4x4

Jeep Cherokee 2.4 16v Sport

Es la última versión de la gama Cherokee, y se plantea como una tranquila opción para gente que no vaya a realizar grandes desplazamientos por asfalto. Buscando la economía de uso, se han recortado las prestaciones al máximo.

Jeep Cherokee 2.4 16v Sport
Jeep Cherokee 2.4 16v Sport

Pista de pruebas: Gran decepción con este Jeep a la hora de realizar la prueba en nuestro circuito, por la discreta actuación del nuevo Cherokee. T tanto más cuanto que su antecesor se desenvolvía muy bien en estos terrenos. La suspensión independiente no tiene la culpa, ya que hay muchos modelos en el mercado que hoy en día la equipan y van bastante mejor que este Jeep. El problema viene por el diseño, y por los mínimos recorridos que ofrece en el eje delantero. La limitada altura de los trapecios delanteros provoca contínuos golpes contra el suelo, que llegan a ser muy molestos. La filtración de las irregularidades al volante llega a ser preocupante, ya que por ejemplo realizar frenadas en pistas algo rotas es un ejercicio que requiere una buena dosis de concentración. Las ruedas, cuando tienen carga, «buscan», alterando la trayectoria del vehículo. Por su parte el eje trasero sí ha mejorado bastante, al adaptarse mucho mejor al terreno que las anteriores ballestas.Maletero: La rueda de repuesto en el portón ha aumentado notablemente la capacidad de carga.

Confort: La nueva suspensión trasera de muelles hace del actual Cherokee un TT más cómodo que antes.

Diseño interior: El obsoleto interior del antiguo Cherokee ha dado paso a uno más moderno y mucho más agradable.

Cambio: La utilización de desarrollos muy largos, anula totalmente la potencia del motor.

Suspensión delantera: Mal comienzo de Jeep con las suspensiones delanteras independientes, que «copian» mucho las irregularidades.

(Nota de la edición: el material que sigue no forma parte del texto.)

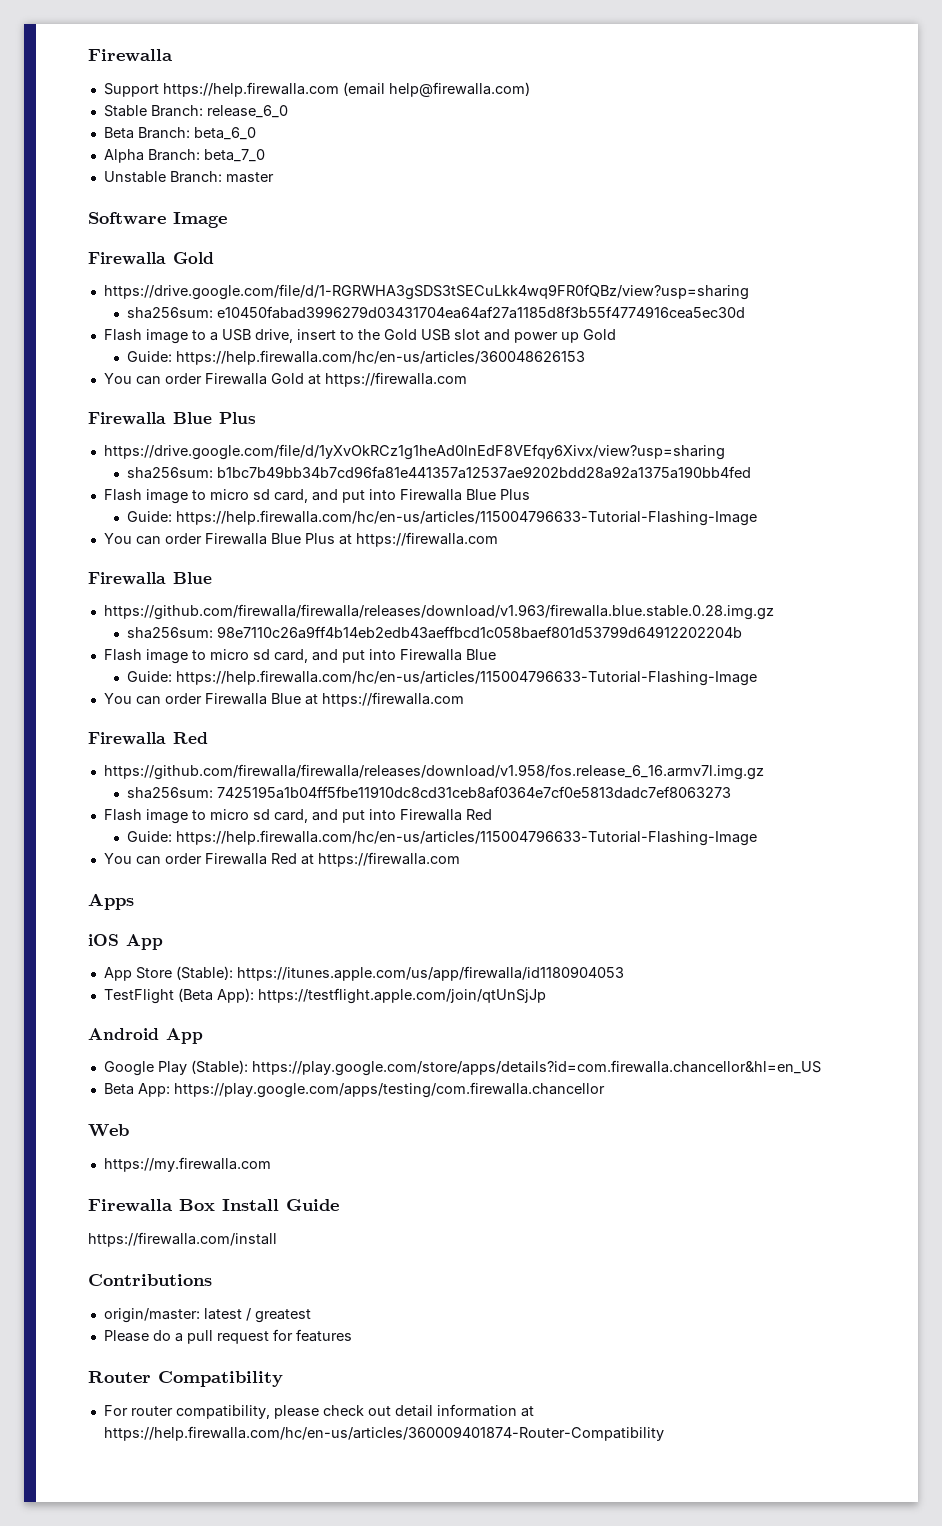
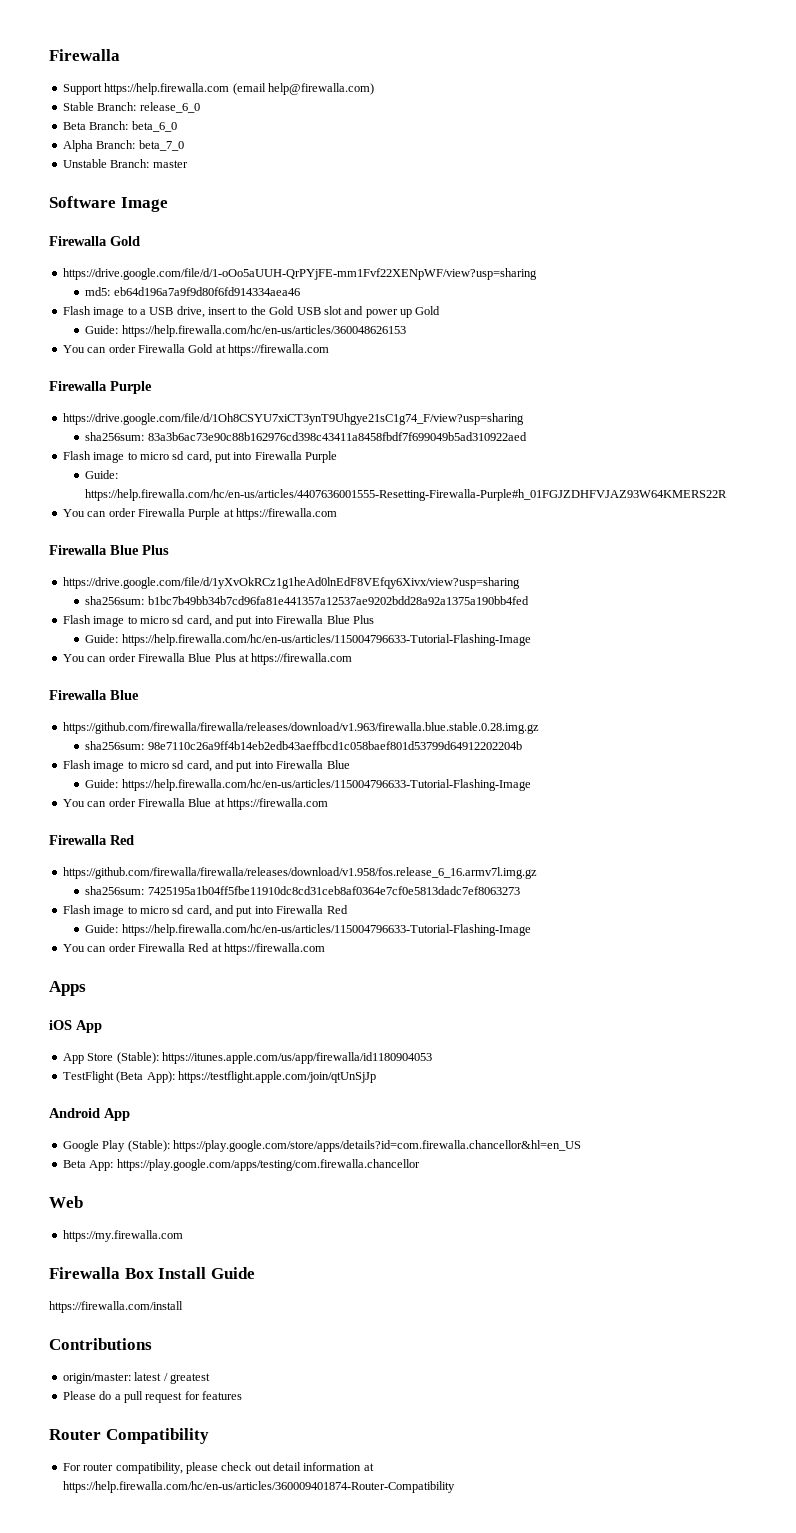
[103,284,749,300] [127,306,746,319] https://drive.google.com/file/d/1-RGRWHA3gSDS3tSECuLkk4wq9FR0fQBz/view?usp=sharing // sha256sum: e10450fabad3996279d03431704ea64af27a1185d8f3b55f4774916cea5ec30d -> [62,268,537,280] [85,287,300,296] https://drive.google.com/file/d/1-oOo5aUUH-QrPYjFE-mm1Fvf22XENpWF/view?usp=sharing // md5: eb64d196a7a9f9d80f6fd914334aea46
(467, 379) none -> [49,381,152,394] [62,413,524,425] [85,432,527,441] [62,451,338,463] [85,470,119,479] [85,489,728,501] [62,508,337,520] // Firewalla Purple // https://drive.google.com/file/d/1Oh8CSYU7xiCT3ynT9Uhgye21sC1g74_F/view?usp=sharing // sha256sum: 83a3b6ac73e90c88b162976cd398c43411a8458fbdf7f699049b5ad310922aed // Flash image to micro sd card, put into Firewalla Purple // Guide: https://help.firewalla.com/hc/en-us/articles/4407636001555-Resetting-Firewalla-Purple#h_01FGJZDHFVJAZ93W64KMERS22R // You can order Firewalla Purple at https://firewalla.com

Consumos: Pese a que se ha buscado la economía, los registros son demasiado elevados para un uso diario.

Interior: La habitabilidad es mayor gracias a la nueva capacidad de carga, muy mejorada desde que se ha colocado la rueda de repuesto en el portón trasero.

Carretera: Ha mejorado en confort para los pasajeros, pero la dirección transmite mucho los baches y hace que el conductor deba de prestar mucha atención a la trayectoria del vehículo.

Pista: Cargando peso en el eje delantero en una frenada, la trayectoria en suelo bacheado se modifica de manera alarmante.

Zona activa: La suspensión delantera vuelve a condicionar la actuación del Jeep en terrenos complicados, ya que los trapecios inferiores golpean continuamente contra el suelo.

Quinta rueda: La mecánica empleada para esta versión que completa la gama, se sitúa a caballo entre el V6 de gasolina y el Diesel turboalimentado. Este motor ya fue utilizado en su día por el Wrangler, pero ahora con múltiples variaciones se le ha traspasado a este vehículo. Su potencia se queda justa para un automóvil de este peso y dimensiones. Pero lo que le perjudica de forma rotunda es la caja de cambios, por la relación de cambio tan abierta que emplea. No entendemos bien el por qué de esta operación; tal vez en la búsqueda de recortar los consumos o darle algo más de velocidad en carretera. Esto le convierte en un automóvil muy perezoso en cuarta y quinta velocidades y nos obliga ha emplearnos a fondo con la palanca de cambios, a la mínima insinuación de rampa o frente a un adelantamiento, convirtiéndose esta ultima maniobra en algo más delicada y lenta de lo habitual. Todo esto repercute directamente sobre las prestaciones, que se quedan muy por debajo de lo que cabía esperar de ellas.